A discussão sobre o sistema de cotas raciais para ingresso no funcionalismo está longe do fim. A Lei nº 12.990/14, que reserva 20% das vagas para cargos e empregos em órgão da União, tem lacunas que não ajudam a reduzir a disparidade entre negros e brancos na administração pública. Como a legislação estabelece a autodeclaração da raça na hora de se inscrever, muitos candidatos se aproveitam da brecha para tentar entrar no serviço público. É o caso de Mathias de Souza Lima Abramovic, que, após ter sido alvo de denúncias por disputar uma vaga para diplomata pelo sistema, em 2013, voltou a se autodeclarar negro no processo seletivo para o mesmo cargo.
Como as inscrições para as vagas de cota costuma ser em menor número, os interessados encontram menos concorrência do que enfrentariam no sistema amplo. No processo seletivo para diplomata, há uma média de 200 candidatos para cada vaga oferecida na ampla concorrência. Esse número cai para 111 no sistema para negros e pardos. A presença de Abramovic como cotista provocou revolta entre os inscritos.
Em 2013, ele passou por todas as etapas, mas não teve o nome divulgado no resultado final porque não atingiu média suficiente para ser aprovado no concurso. O candidato, no entanto, pode não ser o único a se aproveitar da lacuna na lei. Para tentar evitar a irregularidade, os candidatos recorrem às redes sociais para mapear os que se autodeclararam negros. Alguns cogitam entrar com um recurso na Justiça contra o Itamaraty, por, segundo eles, fazer “vista grossa” ao não prever mecanismos de verificação da autodeclaração. “As pessoas estão procurando uma solução mais drástica, uma vez que nossas comunicações administrativas com o Itamaraty não têm surtido efeito”, afirmou o estudante Luter de Souza, 34 anos.

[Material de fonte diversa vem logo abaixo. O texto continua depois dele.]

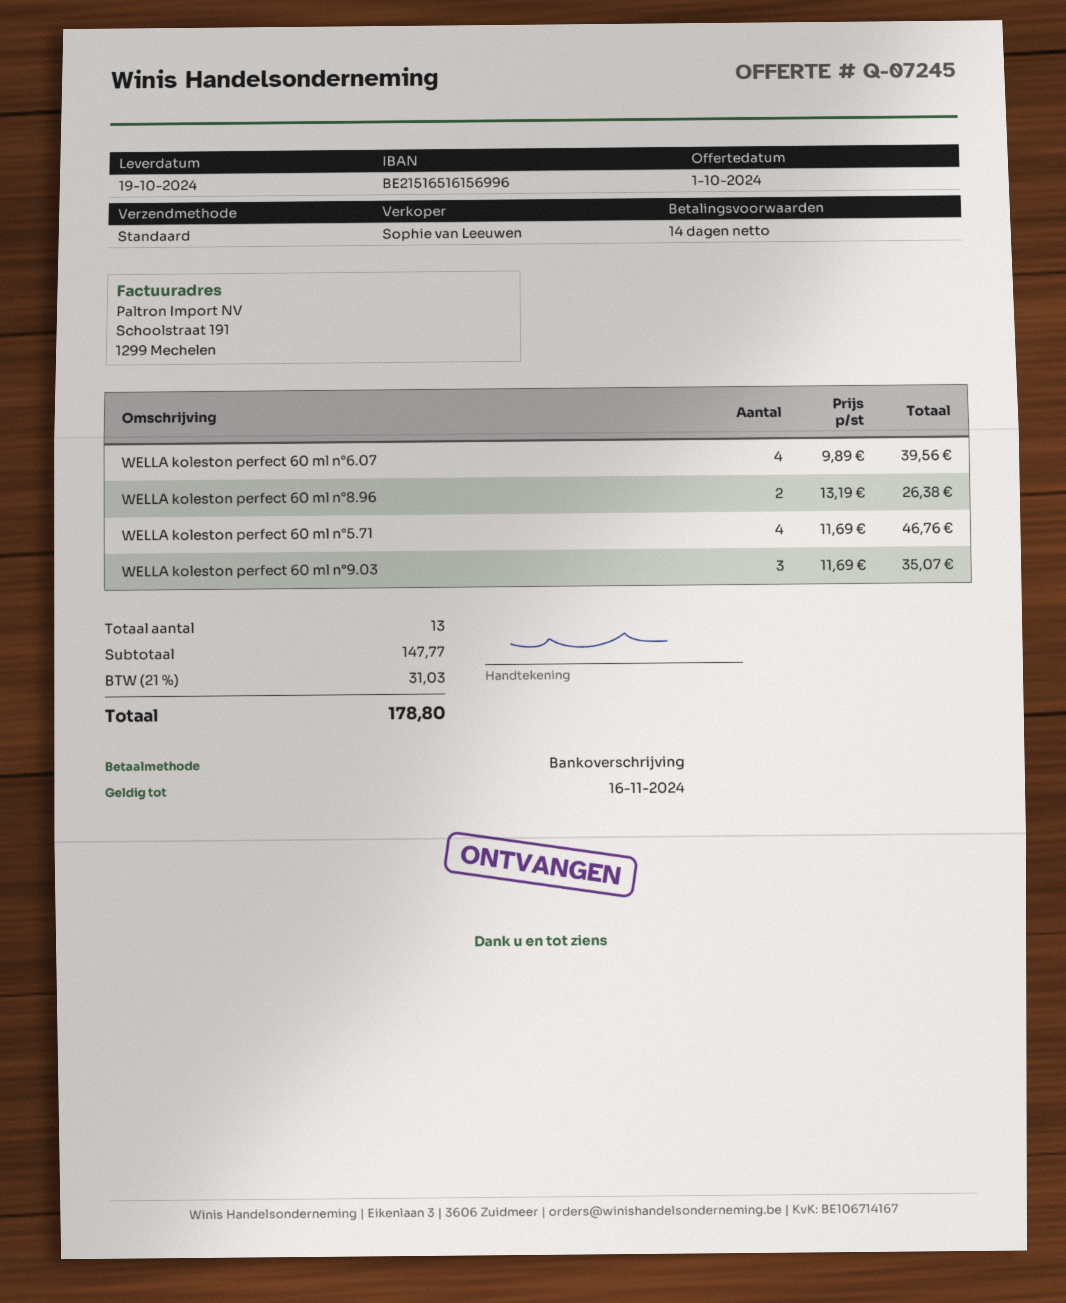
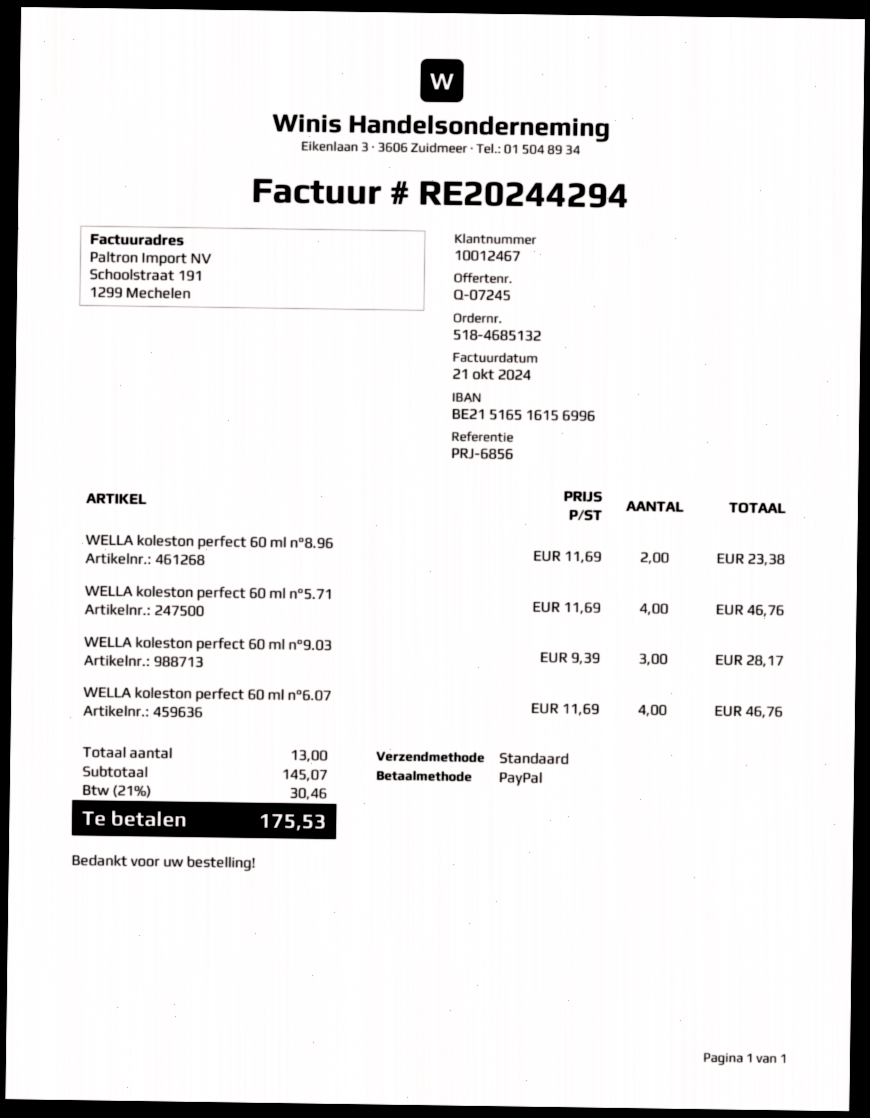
payment method: bank transfer -> PayPal
WELLA koleston perfect 60 ml n°6.07: 4 x 9.89 = 39.56 -> 4 x 11.69 = 46.76
WELLA koleston perfect 60 ml n°8.96: 2 x 13.19 = 26.38 -> 2 x 11.69 = 23.38
WELLA koleston perfect 60 ml n°9.03: 3 x 11.69 = 35.07 -> 3 x 9.39 = 28.17
subtotal: 147.77 -> 145.07
tax: 21% = 31.03 -> 21% = 30.46
total: 178.80 -> 175.53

primeira etapa do certame ocorrerá em 2 de agosto, mas o processo seletivo já está na mira do Ministério Público Federal (MPF). A procuradora Luciana Oliveira, da Procuradoria Regional dos Direitos dos Cidadãos do Distrito Federal, despachou ontem representação à Procuradoria da República do Distrito Federal (PR-DF). O caso ainda será avaliado, mas a abertura de uma ação civil pública não está descartada, garantiu uma fonte ouvida pelo Correio.
O advogado Max Kolbe, do escritório Kolbe Advogados Associados, alerta que a criação de mecanismos para verificar se a pessoa é ou não negra é ilegal. A metodologia usada pelo Instituto Brasileiro de Geografia e Estatística (IBGE) leva em consideração a cor que o entrevistado diz ter. “Como as leis beneficiam quem se autodeclara preto ou pardo, não há como ir contra a legislação e estabelecer cláusulas de barreira ao sistema de cotas”, explicou.
O Correio não conseguiu contato com Mathias Abramovic. O Ministério das Relações Exteriores (MRE) comunicou que não previu mecanismo de verificação prévia de autodeclaração por não estar previsto em lei, ressaltando que “procederam do mesmo modo diversos outros órgãos de administração federal em seus concursos lançados após a entrada em vigor da Lei.”